Copy the data precisely, character for character, and leave out every picture.
______
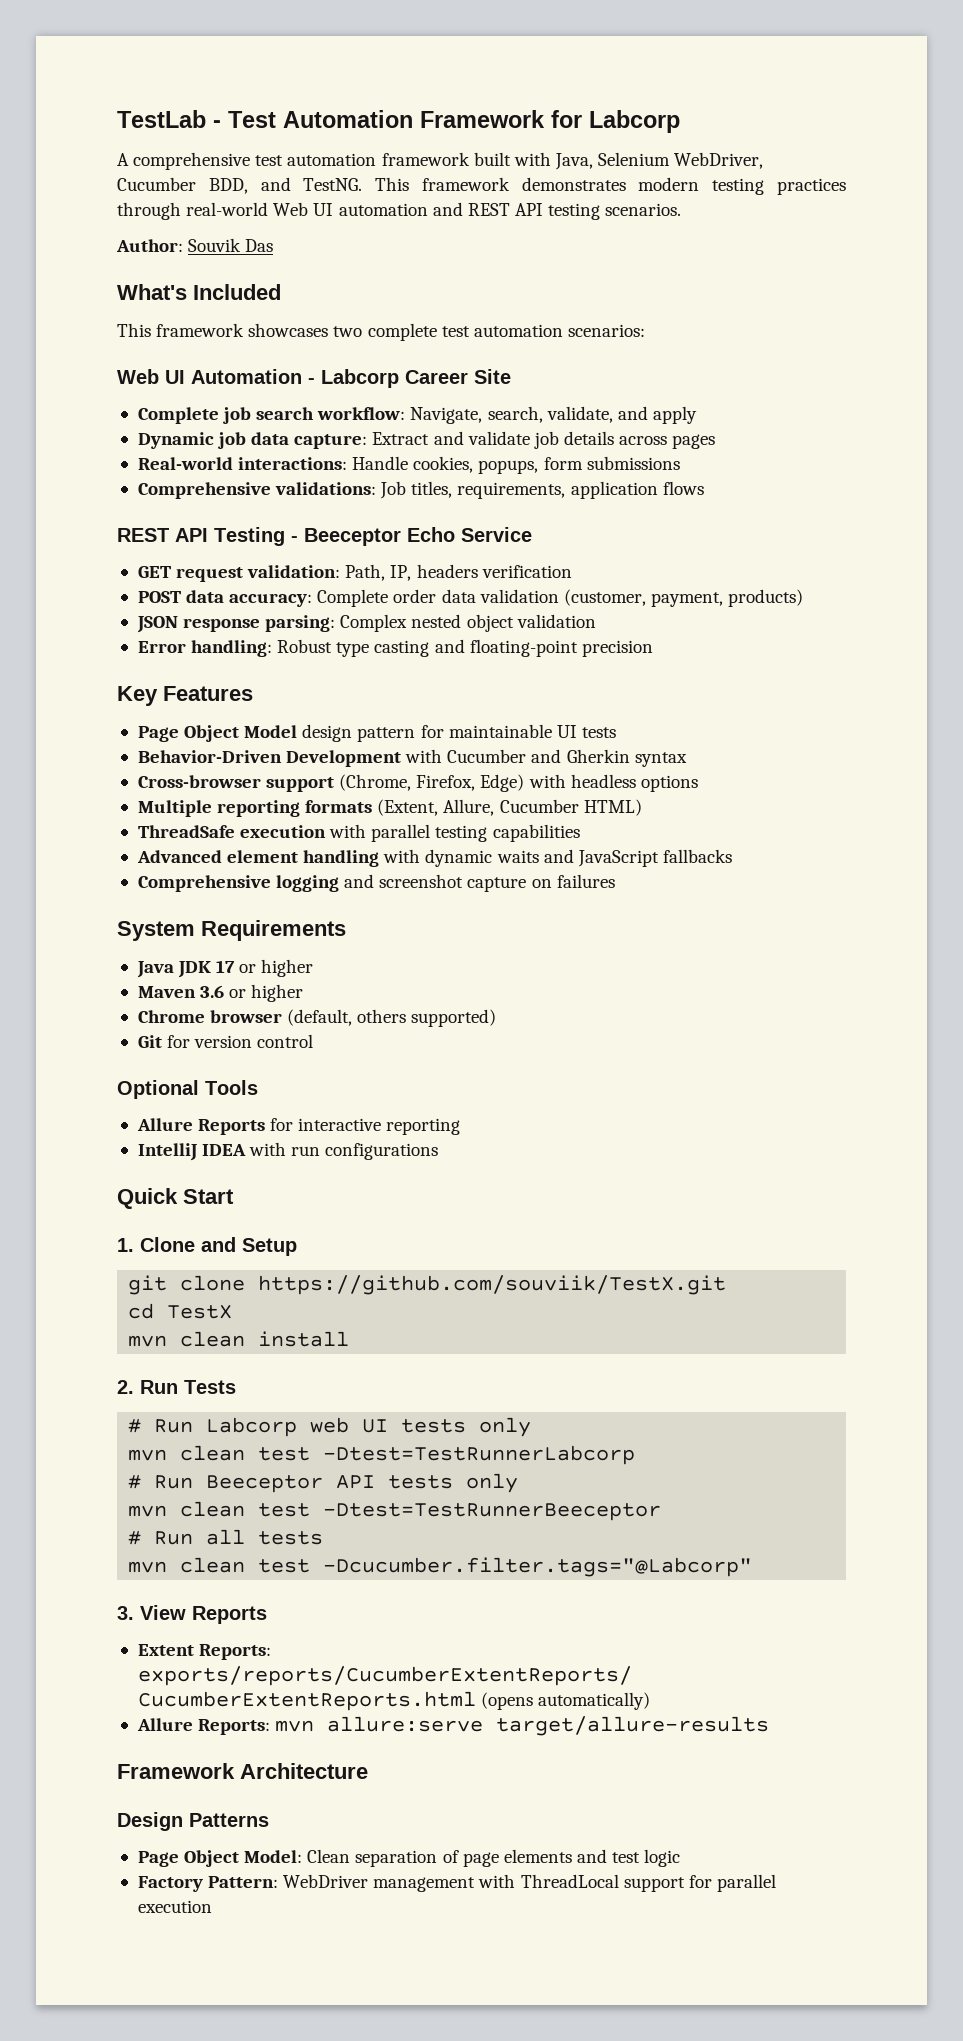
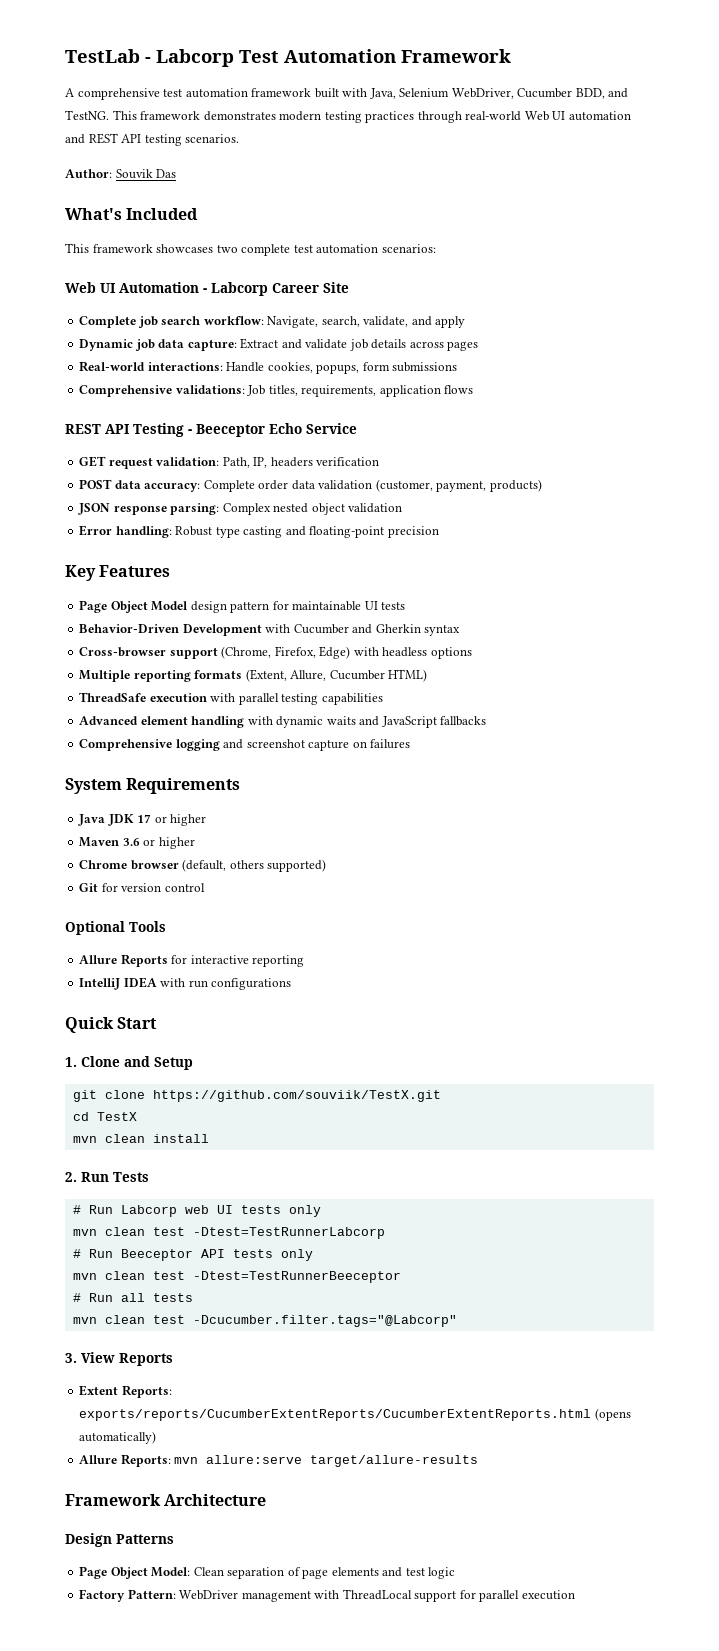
- TestLab - Test Automation Framework for Labcorp
+ TestLab - Labcorp Test Automation Framework

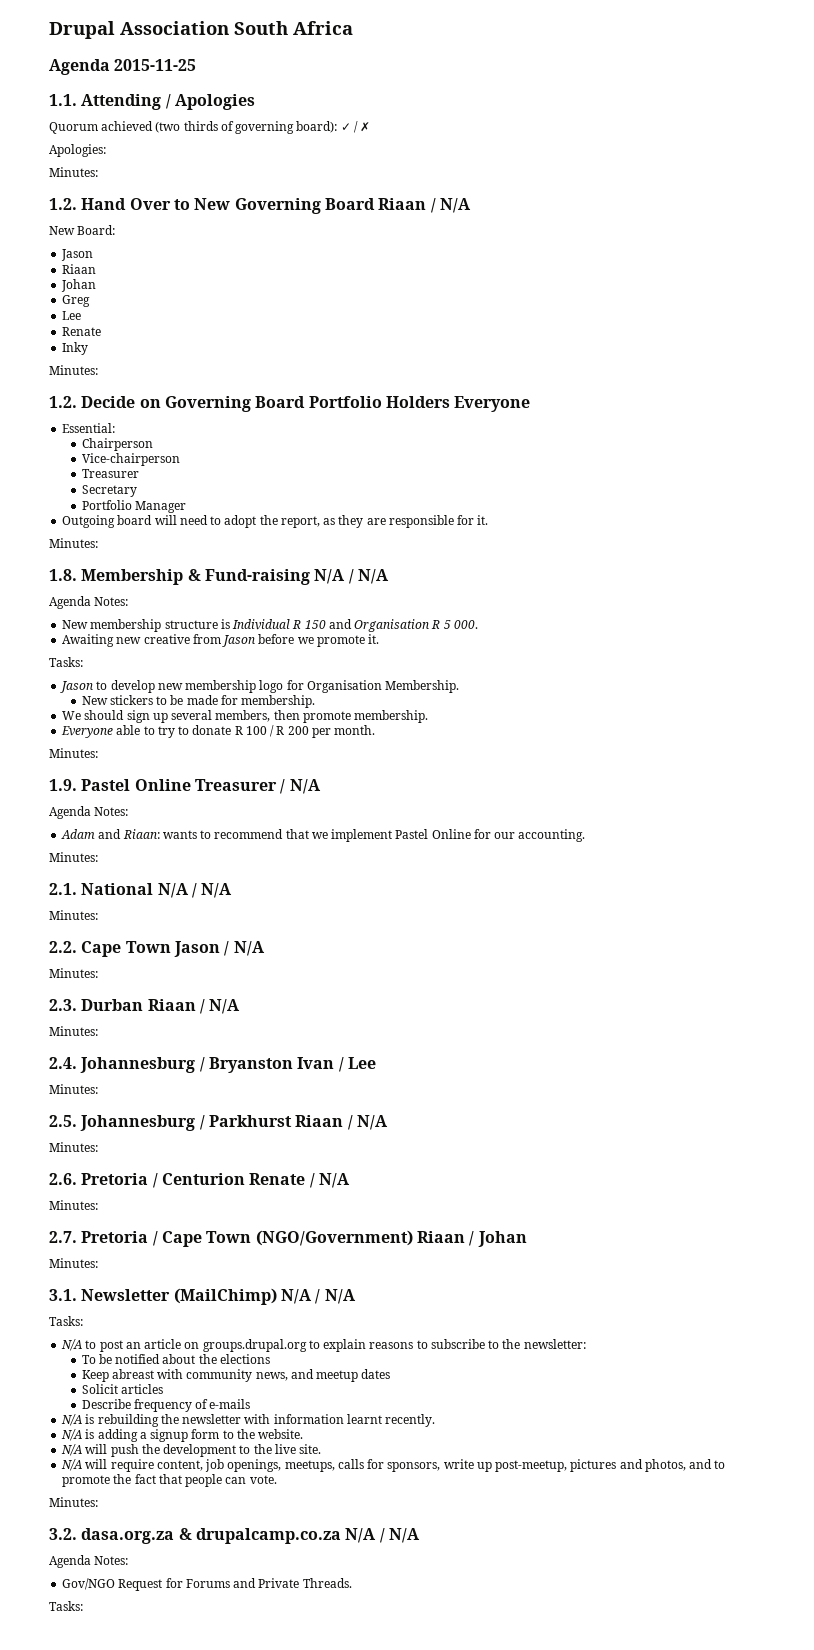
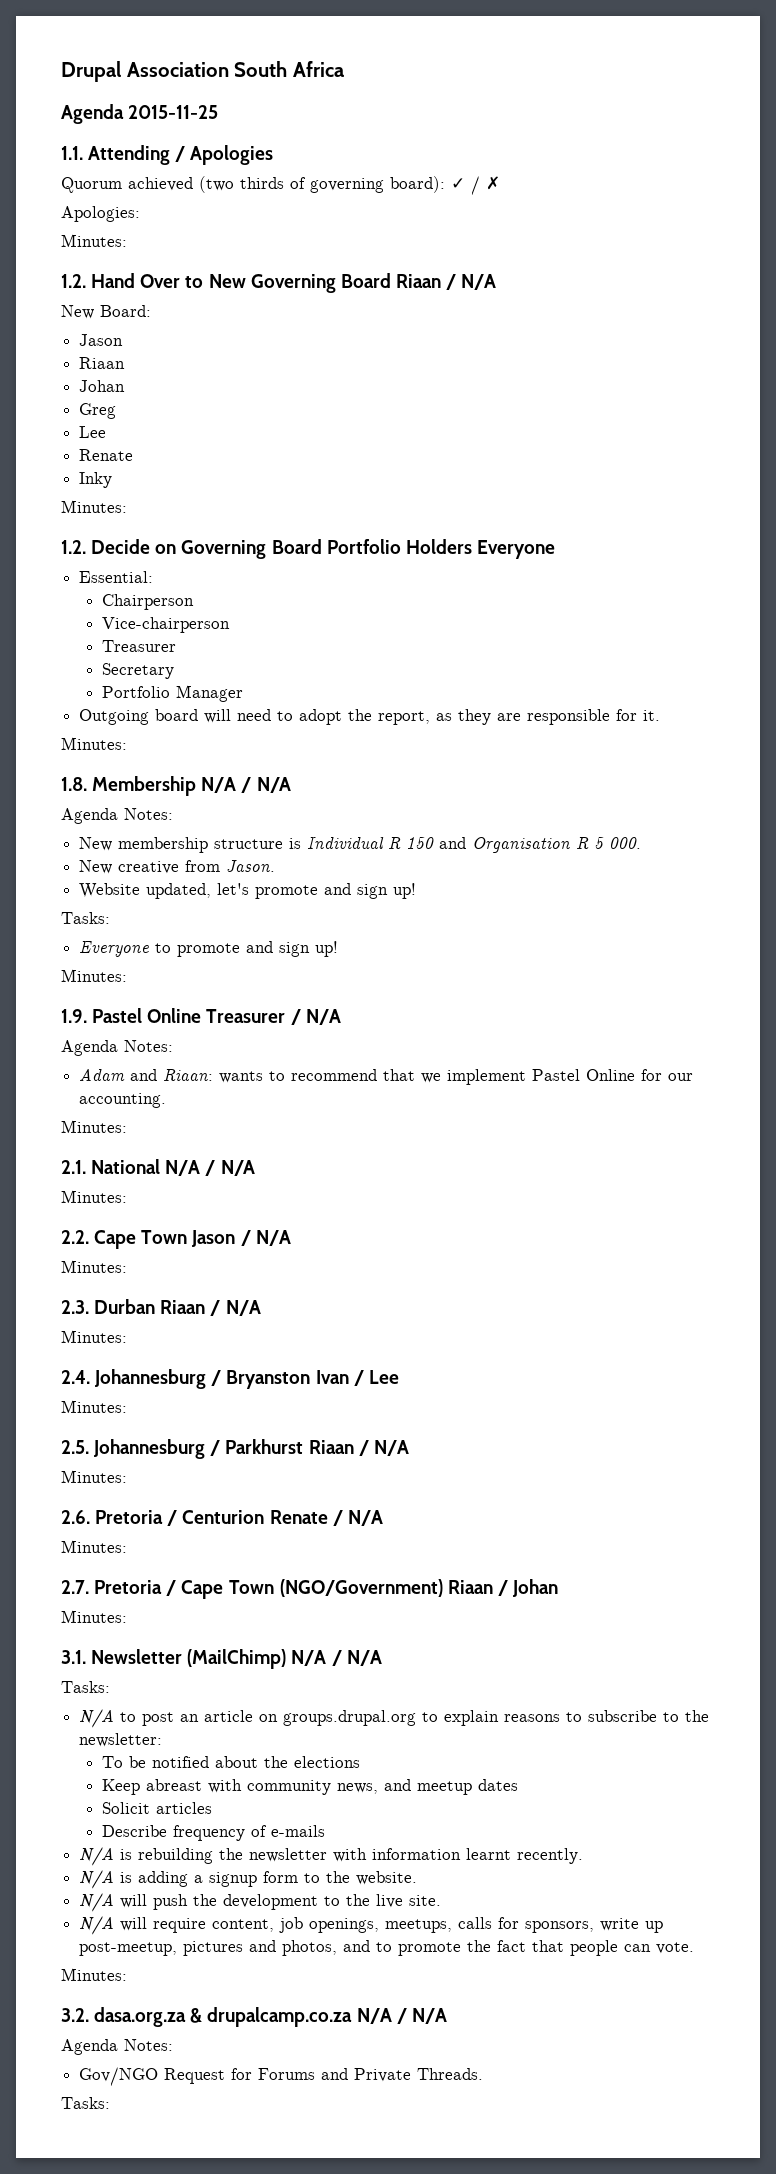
- 1.8. Membership & Fund-raising N/A / N/A
+ 1.8. Membership N/A / N/A
- Awaiting new creative from Jason before we promote it.
+ New creative from Jason.
+ Website updated, let's promote and sign up!
  Tasks:
- Jason to develop new membership logo for Organisation Membership.
- New stickers to be made for membership.
- We should sign up several members, then promote membership.
- Everyone able to try to donate R 100 / R 200 per month.
+ Everyone to promote and sign up!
______
Exercise result
- TestLab - Test Automation Framework for Labcorp
+ TestLab - Labcorp Test Automation Framework

- 1.8. Membership & Fund-raising N/A / N/A
+ 1.8. Membership N/A / N/A
- Awaiting new creative from Jason before we promote it.
+ New creative from Jason.
+ Website updated, let's promote and sign up!
  Tasks:
- Jason to develop new membership logo for Organisation Membership.
- New stickers to be made for membership.
- We should sign up several members, then promote membership.
- Everyone able to try to donate R 100 / R 200 per month.
+ Everyone to promote and sign up!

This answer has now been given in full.